“Finish each day and be done with it.
You have done what you could; some blunders and absurdities have crept in;
forget them as soon as you can.
Tomorrow is a new day; you shall begin it serenely and with too high a spirit
to be encumbered with your old nonsense.”
— Ralph Waldo Emerson
My Dad wakes up happy. It can be very annoying. As the day wears on he can descend into his typical grumpy old man persona, but even when he’s sick, crippled by arthritis and it’s a struggle to get out of bed he still does so in a good mood.
It has always been this way and I think it must be a genetic disposition. My sister is the same whereas, in this instance at least, I take after my mother. Growing up, Dad and Sis would be whistling around the kitchen of a morning, cracking eggs and jokes, banging pans, while my mum and I would sit at the table nursing a coffee and slice of toast throwing dagger looks at them and wondering why they couldn’t keep the noise down.

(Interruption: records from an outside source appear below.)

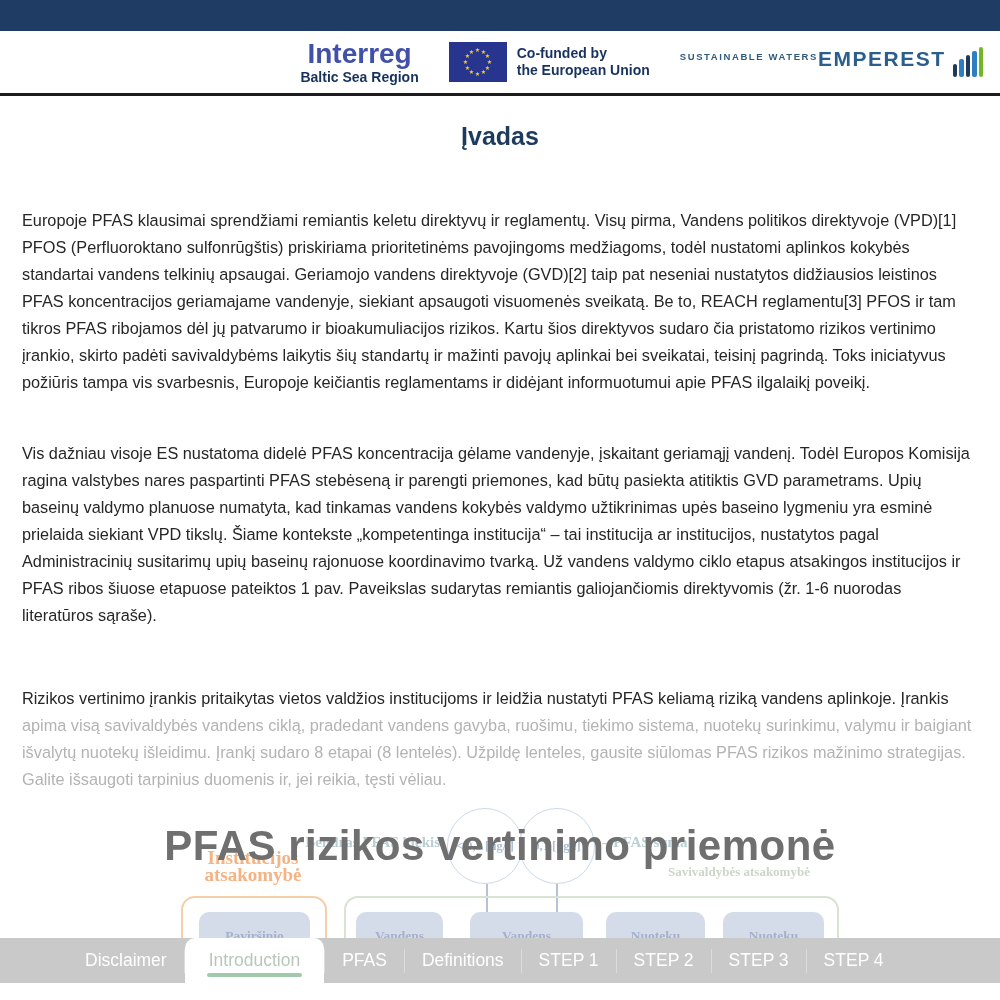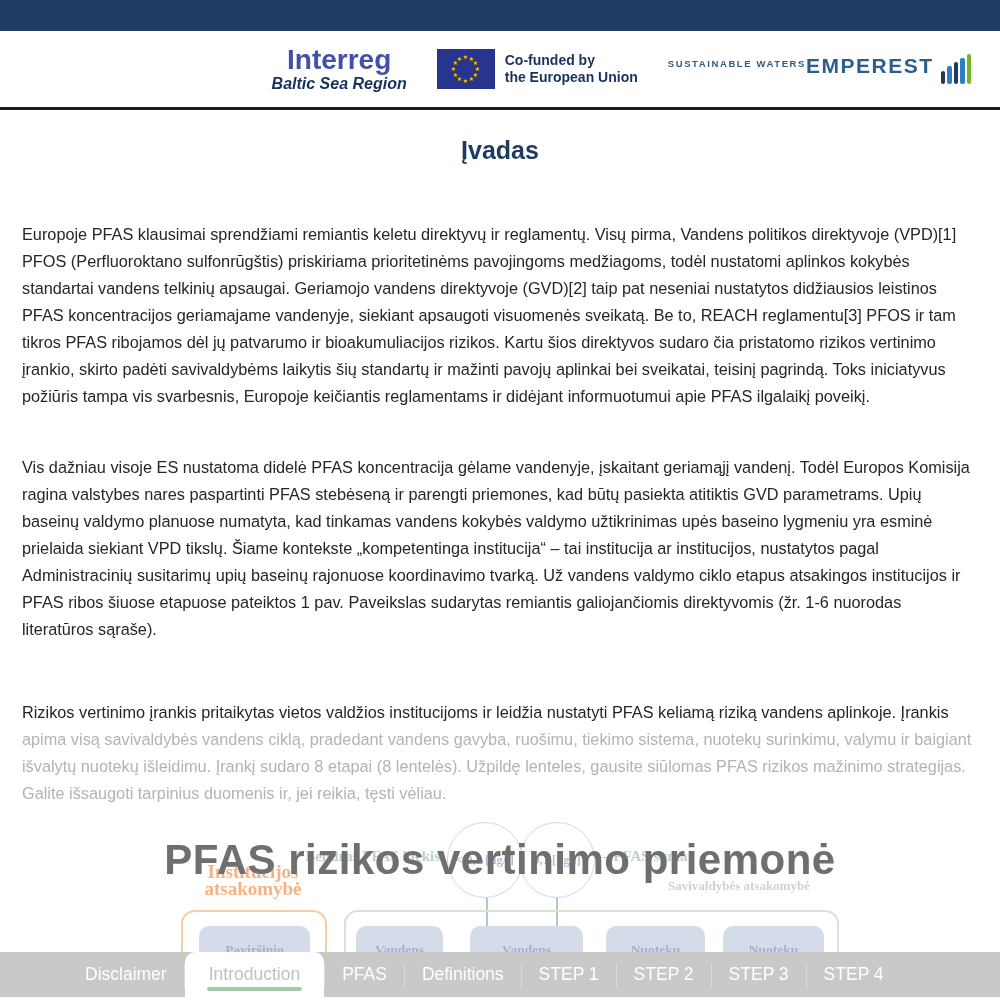--- a/index.html
+++ b/index.html
@@ -4,27 +4,27 @@
 <style>
   * { box-sizing: border-box; margin: 0; padding: 0; }
   html, body { width: 1000px; height: 1000px; overflow: hidden; background: #fff;
     font-family: "Liberation Sans", sans-serif; }
   .screen { width: 1000px; height: 1000px; display: flex; flex-direction: column; position: relative; }
 
   
   .topbar { height: 31px; background: #1e3c64; flex: 0 0 auto; }
 
   
-  .header { height: 79px; background: #fff; border-bottom: 3px solid #1c1c1c;
-    display: flex; align-items: center; justify-content: flex-end; padding-right: 29px; flex: 0 0 auto; }
+  .header { height: 65px; background: #fff; border-bottom: 3px solid #1c1c1c;
+    display: flex; align-items: center; justify-content: flex-end; padding-right: 17px; flex: 0 0 auto; }
   .logos { display: flex; align-items: center; gap: 30px; }
 
   .interreg { text-align: center; line-height: 1; }
   .interreg-word { font-size: 28px; font-weight: 700; color: #4150a8; letter-spacing: 0px; }
-  .interreg-sub { font-size: 16px; font-weight: 700; color: #16325c; margin-top: 2px; font-style: italic; }
+  .interreg-sub { font-size: 14px; font-weight: 700; color: #16325c; margin-top: 2px; }
 
   .eu { display: flex; align-items: center; gap: 10px; }
   .eu-flag { width: 58px; height: 40px; background: #27358e; position: relative; flex: 0 0 auto; }
   .eu-flag span { position: absolute; color: #ffcc00; font-size: 6px; line-height: 6px; }
   .eu-text { font-size: 14px; font-weight: 700; color: #17325f; line-height: 1.25; }
 
   .emperest { display: flex; align-items: flex-start; gap: 7px; }
   .emp-left { display: flex; flex-direction: row; }
   .emp-top { font-size: 9.5px; letter-spacing: 1.6px; color: #2f5a7e; font-weight: 700; margin-top: 4px; }
   .emp-line { height: 2px; background: #2e75b6; margin: 4px 0 3px 0; }

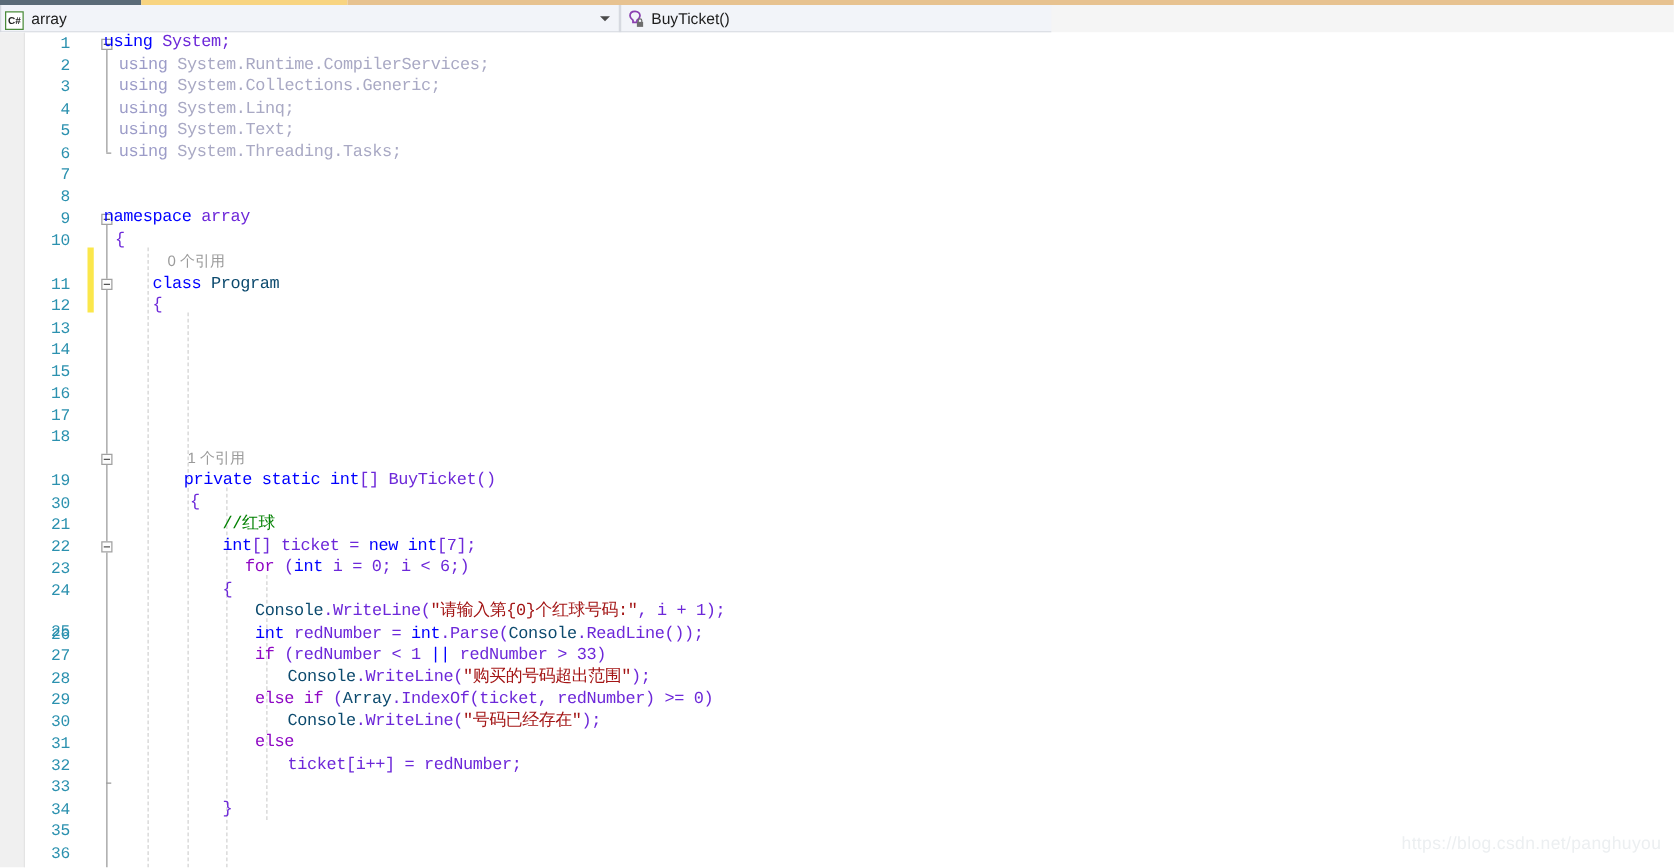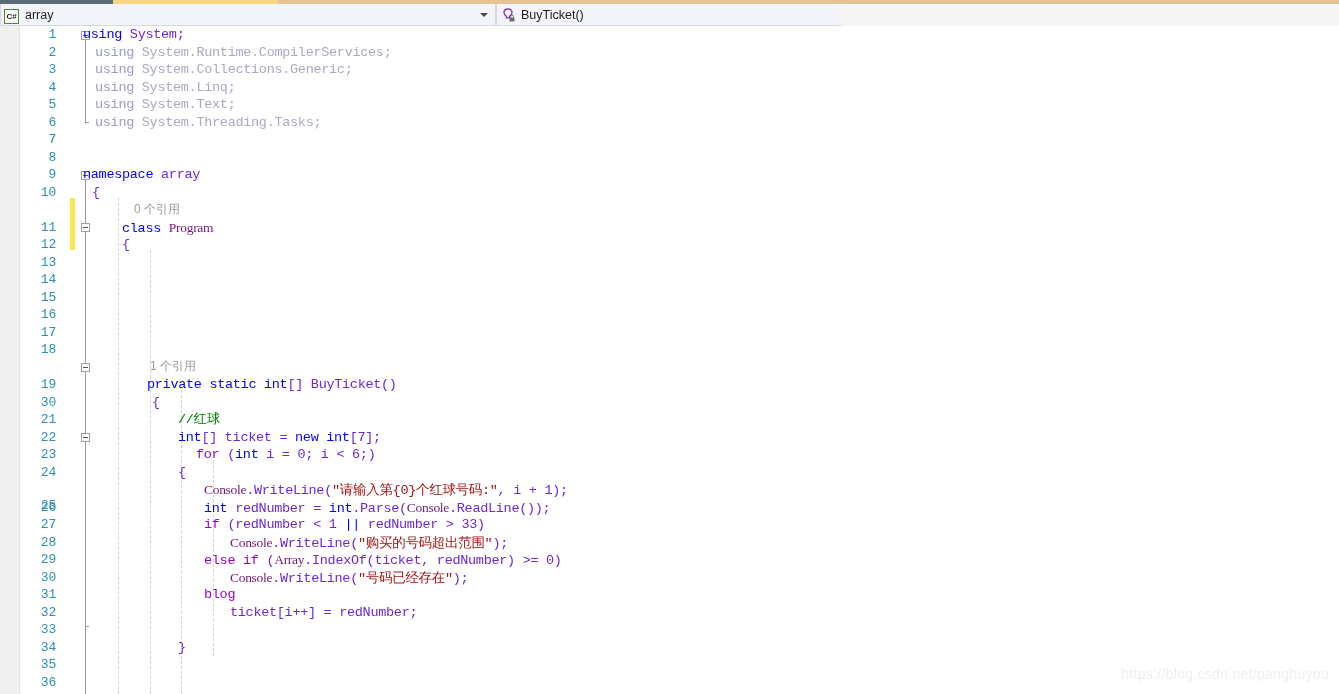--- a/index.html
+++ b/index.html
@@ -94,21 +94,21 @@
   .codelens {
     position: absolute; left: 83px;
     font-family: "Liberation Sans", sans-serif;
     font-size: 12px; line-height: 17.5px;
     color: #9a9a9a; white-space: pre;
   }
 
   
   .k   { color: #0000ff; }           
   .ks  { color: #8f08c4; }           
-  .t   { color: #701a75; font-family: Liberation Serif, serif; }           
+  .t   { color: #0c4a6e; }           
   .s   { color: #a31515; }           
   .cm  { color: #008000; }           
   .dim { color: #a9a9c4; }           
   .dimk{ color: #9c9cc8; }           
   .op  { color: #6d28d9; }
 
   
   .fold-box {
     position: absolute; width: 9px; height: 9px;
     border: 1px solid #a0a0a0; background: #fdfdfd;
@@ -328,20 +328,20 @@
     <div class="code cm" style="top:385px;left:178px;">//红球</div>
     <div class="code" style="top:402.5px;left:178px;"><span class="k">int</span><span class="op">[] ticket = </span><span class="k">new int</span><span class="op">[7];</span></div>
     <div class="code" style="top:420px;left:196px;"><span class="ks">for</span> <span class="op">(</span><span class="k">int</span><span class="op"> i = 0; i &lt; 6;)</span></div>
     <div class="code" style="top:437.5px;left:178px;"><span class="op">{</span></div>
     <div class="code" style="top:455px;left:204px;"><span class="t">Console</span><span class="op">.WriteLine(</span><span class="s">"请输入第{0}个红球号码:"</span><span class="op">, i + 1);</span></div>
     <div class="code" style="top:472.5px;left:204px;"><span class="k">int</span><span class="op"> redNumber = </span><span class="k">int</span><span class="op">.Parse(</span><span class="t">Console</span><span class="op">.ReadLine());</span></div>
     <div class="code" style="top:490px;left:204px;"><span class="ks">if</span><span class="op"> (redNumber &lt; 1 </span><span class="k">||</span><span class="op"> redNumber &gt; 33)</span></div>
     <div class="code" style="top:507.5px;left:230px;"><span class="t">Console</span><span class="op">.WriteLine(</span><span class="s">"购买的号码超出范围"</span><span class="op">);</span></div>
     <div class="code" style="top:525px;left:204px;"><span class="ks">else if</span><span class="op"> (</span><span class="t">Array</span><span class="op">.IndexOf(ticket, redNumber) &gt;= 0)</span></div>
     <div class="code" style="top:542.5px;left:230px;"><span class="t">Console</span><span class="op">.WriteLine(</span><span class="s">"号码已经存在"</span><span class="op">);</span></div>
-    <div class="code" style="top:560px;left:204px;"><span class="ks">blog</span></div>
+    <div class="code" style="top:560px;left:204px;"><span class="ks">else</span></div>
     <div class="code" style="top:577.5px;left:230px;"><span class="op">ticket[i++] = redNumber;</span></div>
     <div class="code" style="top:612.5px;left:178px;"><span class="op">}</span></div>
   </div>
 
 </div>
 
 <div id="watermark">https://blog.csdn.net/panghuyou</div>
 
 </body></html>

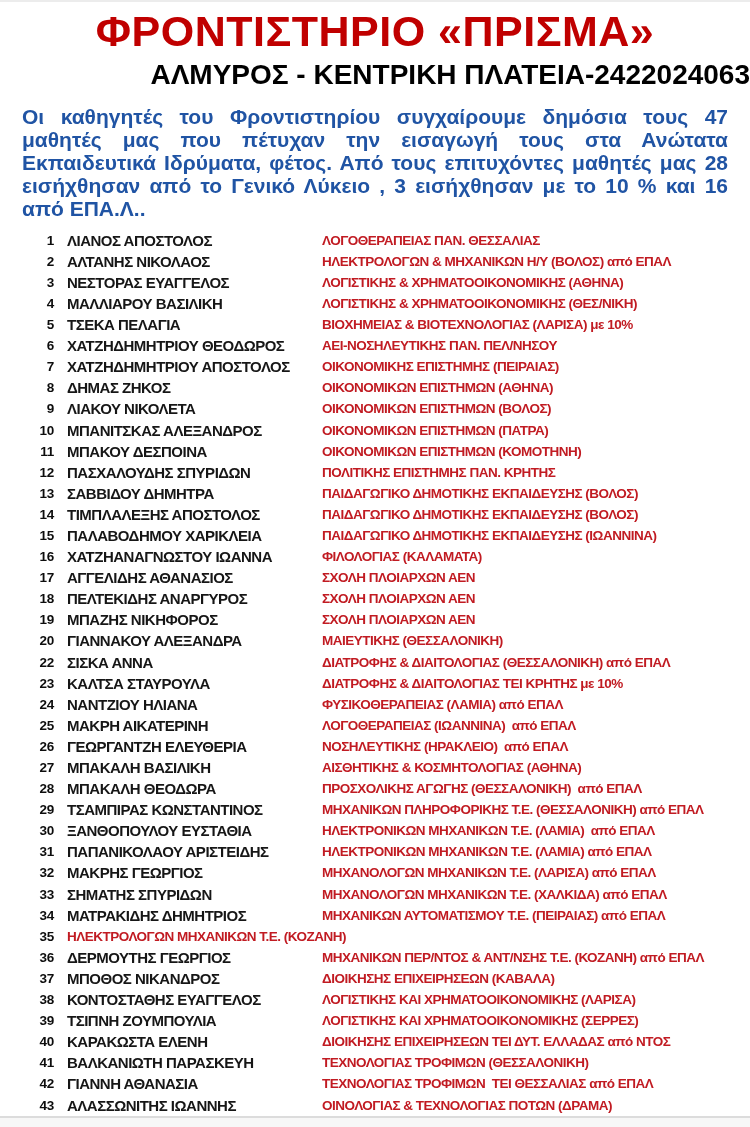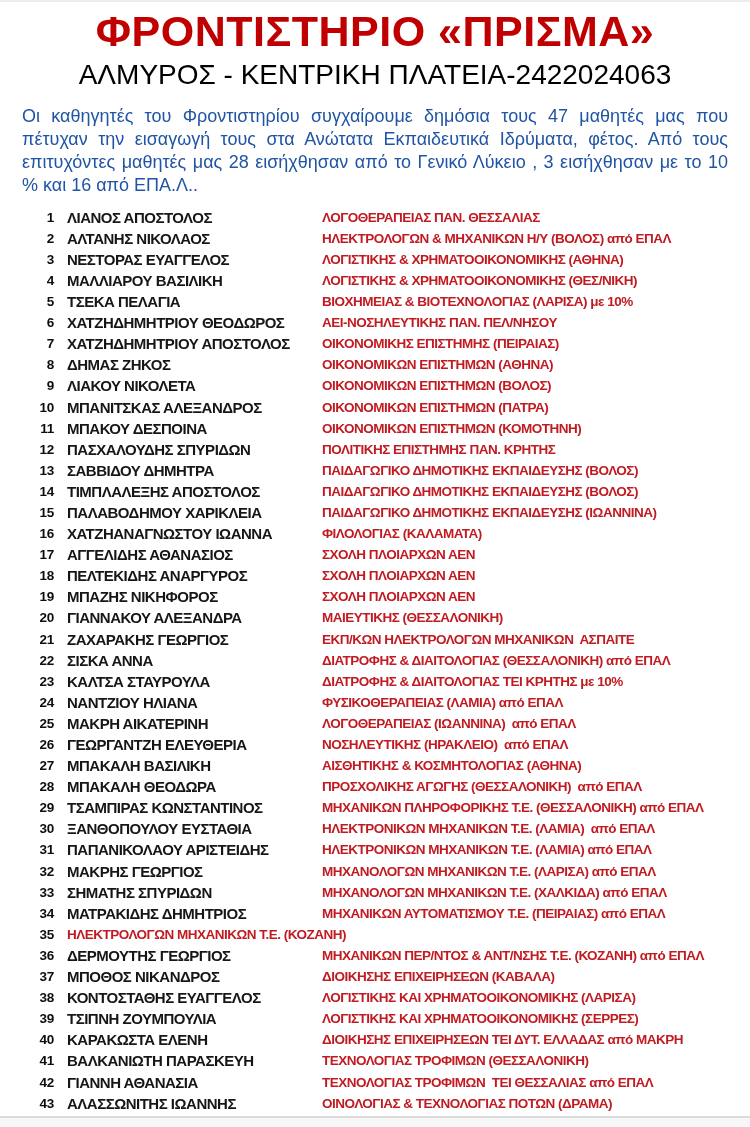--- a/index.html
+++ b/index.html
@@ -16,27 +16,27 @@
     position:relative;
   }
   .page{position:relative;width:750px;height:1127px;background:#ffffff;}
   .topline{position:absolute;top:0;left:0;width:100%;height:2px;background:#ececec;}
   .title{
     margin:0;padding-top:8px;text-align:center;
     font-size:43px;line-height:1.08;font-weight:bold;
     color:var(--title-red);letter-spacing:0.5px;
   }
   .subtitle{
-    margin:5px 0 0 0;text-align:center;
-    font-size:28px;line-height:1.15;font-weight:normal;
+    margin:5px 0 0 0;text-align:right;
+    font-size:28px;line-height:1.15;font-weight:bold;
     color:#000000;letter-spacing:0px;
   }
   .announcement{
     margin:13px 22px 0 22px;
-    font-size:18px;line-height:23px;font-weight:normal;
+    font-size:21px;line-height:23px;font-weight:bold;
     color:var(--text-blue);
     text-align:justify;
   }
   .students{
     margin-top:10px;
   }
   .row{
     display:grid;
     grid-template-columns:54px 242px 1fr;
     column-gap:13px;
@@ -194,25 +194,20 @@
     <span class="name">ΜΠΑΖΗΣ ΝΙΚΗΦΟΡΟΣ</span>
     <span class="school">ΣΧΟΛΗ ΠΛΟΙΑΡΧΩΝ ΑΕΝ</span>
   </div>
 
   <div class="row">
     <span class="num">20</span>
     <span class="name">ΓΙΑΝΝΑΚΟΥ ΑΛΕΞΑΝΔΡΑ</span>
     <span class="school">ΜΑΙΕΥΤΙΚΗΣ (ΘΕΣΣΑΛΟΝΙΚΗ)</span>
   </div>
 
-  <div class="row">
-    <span class="num">21</span>
-    <span class="name">ΖΑΧΑΡΑΚΗΣ ΓΕΩΡΓΙΟΣ</span>
-    <span class="school">ΕΚΠ/ΚΩΝ ΗΛΕΚΤΡΟΛΟΓΩΝ ΜΗΧΑΝΙΚΩΝ  ΑΣΠΑΙΤΕ</span>
-  </div>
 
   <div class="row">
     <span class="num">22</span>
     <span class="name">ΣΙΣΚΑ ΑΝΝΑ</span>
     <span class="school">ΔΙΑΤΡΟΦΗΣ &amp; ΔΙΑΙΤΟΛΟΓΙΑΣ (ΘΕΣΣΑΛΟΝΙΚΗ) από ΕΠΑΛ</span>
   </div>
 
   <div class="row">
     <span class="num">23</span>
     <span class="name">ΚΑΛΤΣΑ ΣΤΑΥΡΟΥΛΑ</span>
@@ -310,21 +305,21 @@
 
   <div class="row">
     <span class="num">39</span>
     <span class="name">ΤΣΙΠΝΗ ΖΟΥΜΠΟΥΛΙΑ</span>
     <span class="school">ΛΟΓΙΣΤΙΚΗΣ ΚΑΙ ΧΡΗΜΑΤΟΟΙΚΟΝΟΜΙΚΗΣ (ΣΕΡΡΕΣ)</span>
   </div>
 
   <div class="row">
     <span class="num">40</span>
     <span class="name">ΚΑΡΑΚΩΣΤΑ ΕΛΕΝΗ</span>
-    <span class="school">ΔΙΟΙΚΗΣΗΣ ΕΠΙΧΕΙΡΗΣΕΩΝ ΤΕΙ ΔΥΤ. ΕΛΛΑΔΑΣ από ΜΑΚΡΗ</span>
+    <span class="school">ΔΙΟΙΚΗΣΗΣ ΕΠΙΧΕΙΡΗΣΕΩΝ ΤΕΙ ΔΥΤ. ΕΛΛΑΔΑΣ από ΝΤΟΣ</span>
   </div>
 
   <div class="row">
     <span class="num">41</span>
     <span class="name">ΒΑΛΚΑΝΙΩΤΗ ΠΑΡΑΣΚΕΥΗ</span>
     <span class="school">ΤΕΧΝΟΛΟΓΙΑΣ ΤΡΟΦΙΜΩΝ (ΘΕΣΣΑΛΟΝΙΚΗ)</span>
   </div>
 
   <div class="row">
     <span class="num">42</span>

Even though I now love mornings, it still takes me a while to warm up to the day. I love the feeling of being outside before the rest of the world wakes; there is a different quality to the air around dawn that speaks to possibility and potential in the day ahead. But I still don’t wake up jumping out of bed bursting with energy. One of the reasons I enjoy being an early riser is that it generally gives me space and quiet to ease myself into the day, all I require is a little solitude to set me up. Let me wake up at my own pace and I’m happy.
I wouldn’t swap places with either my Dad or my Sis, I would say that overall I’m a happier and more optimistic person than either of them. But in a way I envy their start to the day: as if the night has truly washed away their troubles and worries and they can greet the day completely anew, fresh and unencumbered by any old nonsense.